Глина | страница 6



Постоял, послушал море. Ветер убился, тихо. Совы мохнатыми бабочками пролетали над лунным от моря серебром. И чиркали буковки в мягком воздухе летучие мышки.

Заторопился к оставленной на стуле кукле. Кажется, прочитал написанное мышами по воздуху, что сделать и как.


Лика уперлась руками Толяну в грудь, оттолкнула. Нащупала камеру на ремешке, сдвинула чуть вбок — не повредить. Злилась. И на себя тоже. Почти брат дышал тяжело, с хрипом, и было противно. Пока не уехала, всего-то тихая была влюбленность и на прощание — поцелуй около уха. Она долго потом места себе не находила. Рвалась назад, к морю и выгоревшей траве. А больше всего, — к затаенному дыханию на коже щеки, от которого все внутри зашлось. И вот, через три года, каменно цепкие руки, грудь натянута дыханием, как барабан. Бедрами к ней, к животу ее, будто кочергой. И она тает нехорошо, закусывает губу, подгоняя себя. Взрослые. Будто других взрослых нет. Так жалко того, нежного. И одновременно, насмешкой, тыча в лицо памятью этой, — запах волос его — сумасшедший запах моря и солнца, нагретого песка под обрывом.

— Лика, ты чего? Ну? Ты ведь… Классная ты. Всегда была. Я ведь…

И снова подшагивает, ловя в жесткое кольцо рук. Омахивая летним запахом волос — из детства.

— Уйди, Толян! — прошипела зло, прячась в тень дерева, через плечо его видя, как сверкают бледно под луной стены глиняного дома, — уйди, услышит щас этот твой Павлюся.
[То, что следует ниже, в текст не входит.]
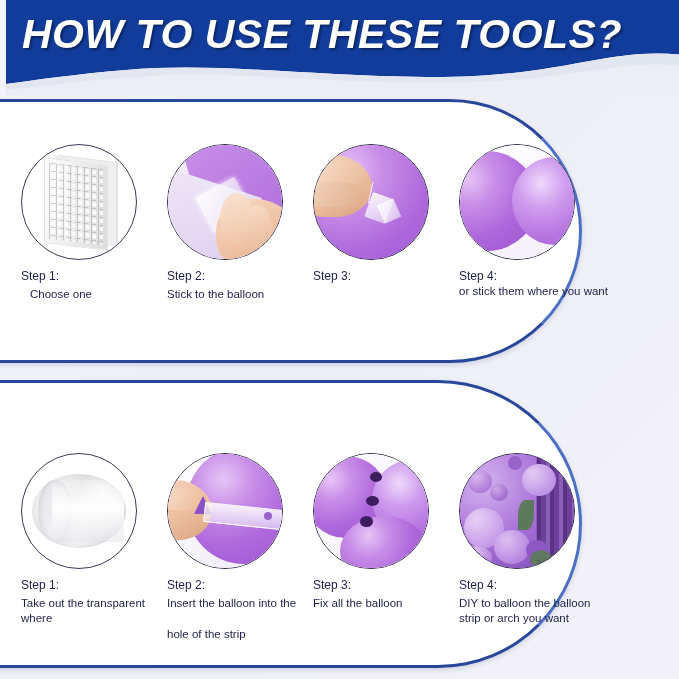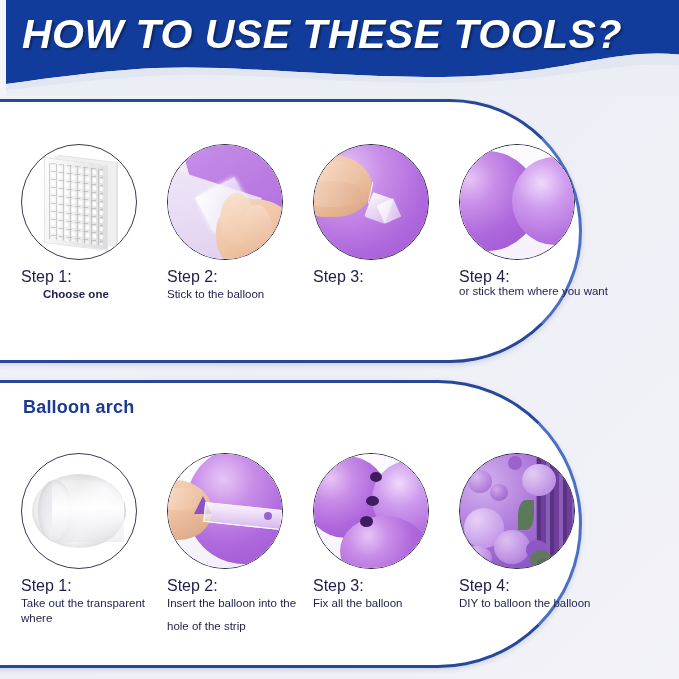"Step 1:" .step { font-size: 16px -> 12px }
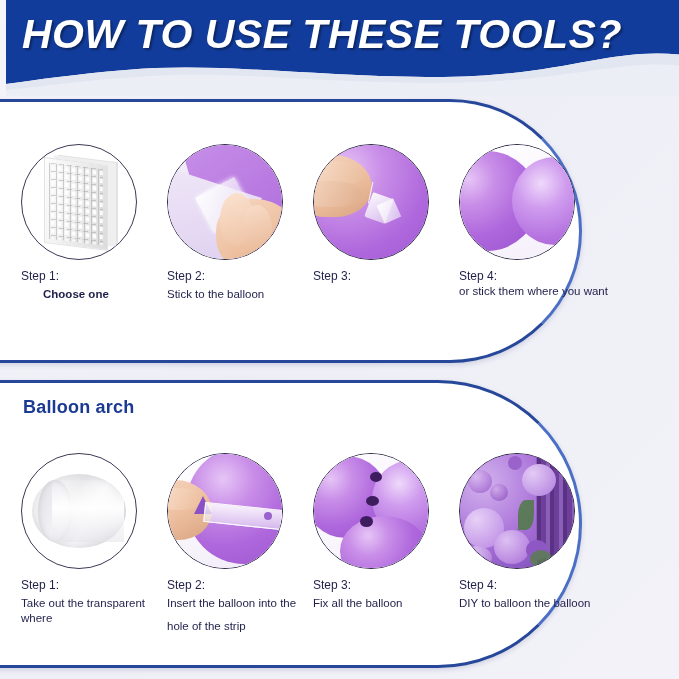"Choose one" .desc.bold { font-weight: bold -> normal; margin-left: 22px -> 9px }
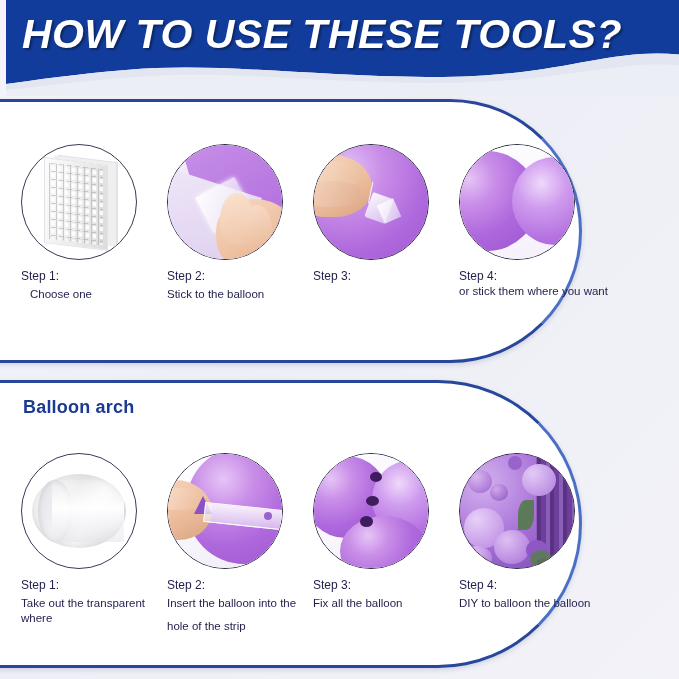"Balloon arch" div.card-heading { html: <div>Balloon arch</div> -> none }
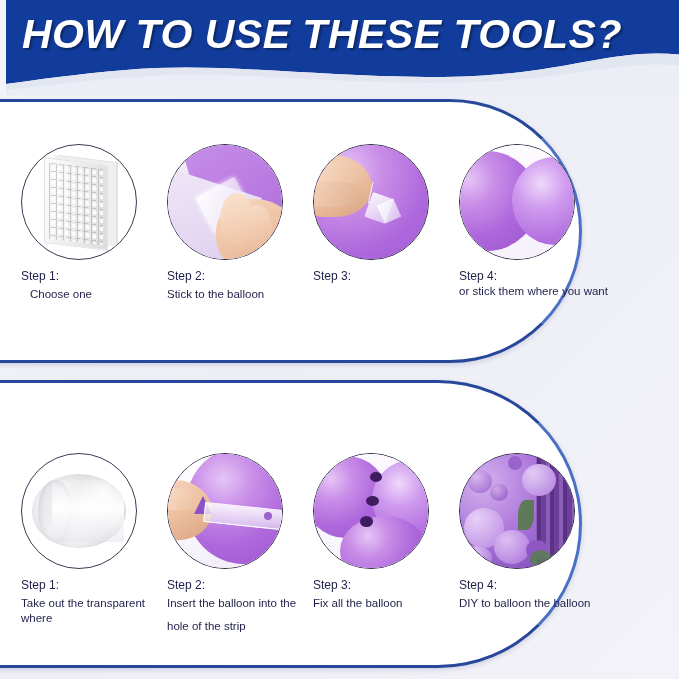"strip or arch you want" div.desc { html: none -> <div>strip or arch you want</div> }
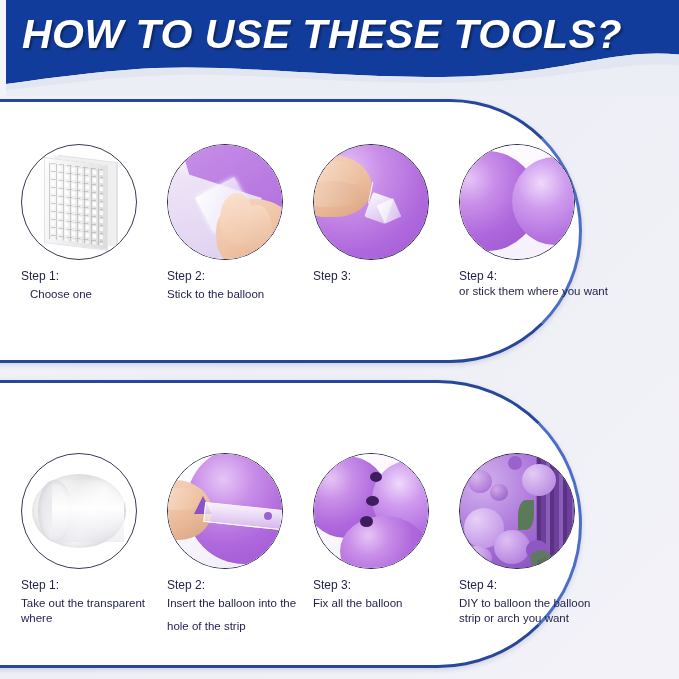"hole of the strip" div.desc { margin-top: 8px -> 16px }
Прибежит с ружьем.

— Ладно тебе, ладно, — отступил немного, встал рядом в черную тень. Хихикнул сдавленно:

— Не с ружьем. Топорик у него за дверью. Соседи говорили.

По локтям Лики побежали мурашки. Передернула плечами. Толян рядом совсем, касается руки своей — горячей.

— Ждать будем? Тогда надо отсюда уйти. Там за кустами лощинка маленькая, в ней удобно. И не видно ниоткуда. Если лежать на траве. А про топорик пошутил я, ну…

И вкрадчиво по коже горячими пальцами. Лика вырвала руку. И пошла по белесой траве к раскрытой калитке. Твердо ставила на каменную землю подошвы кроссовок. Сама удивлялась, что это вздергивает ее так сильно? Что? Но справиться не могла.

— Куда пошла, дура! — в голосе Толяна та же злость. Не его злость:

— Думаешь, бегать за тобой буду, тоже мне, фифа столичная!

И правда, следом не побежал. Шепот съелся ночным воздухом.


Страх окружал Лику кольцом жестких рук, вел. Одна. Лишь на вытоптанной полянке перед входной дверью фонарь на кривом столбе. Роняет свет на воду в старой ванночке, на корыто с развороченной глиной. Все это сбоку, а страх привел и поставил перед круглым окошком, обрамленным гладкими раковинами. Подоконник широким язычком нависает над кругами орнамента из мелких стекляшек и осколков раковин. И в самом центре — неровным зрачком — бочок пластмассовой куклы. Изгиб спины и ножка босая, а все остальное утоплено в глине. Вмазана в рыжее, тонет, оставляя вместо бывшего магазинного жалкую нежность, тонкую, ловящую глаз.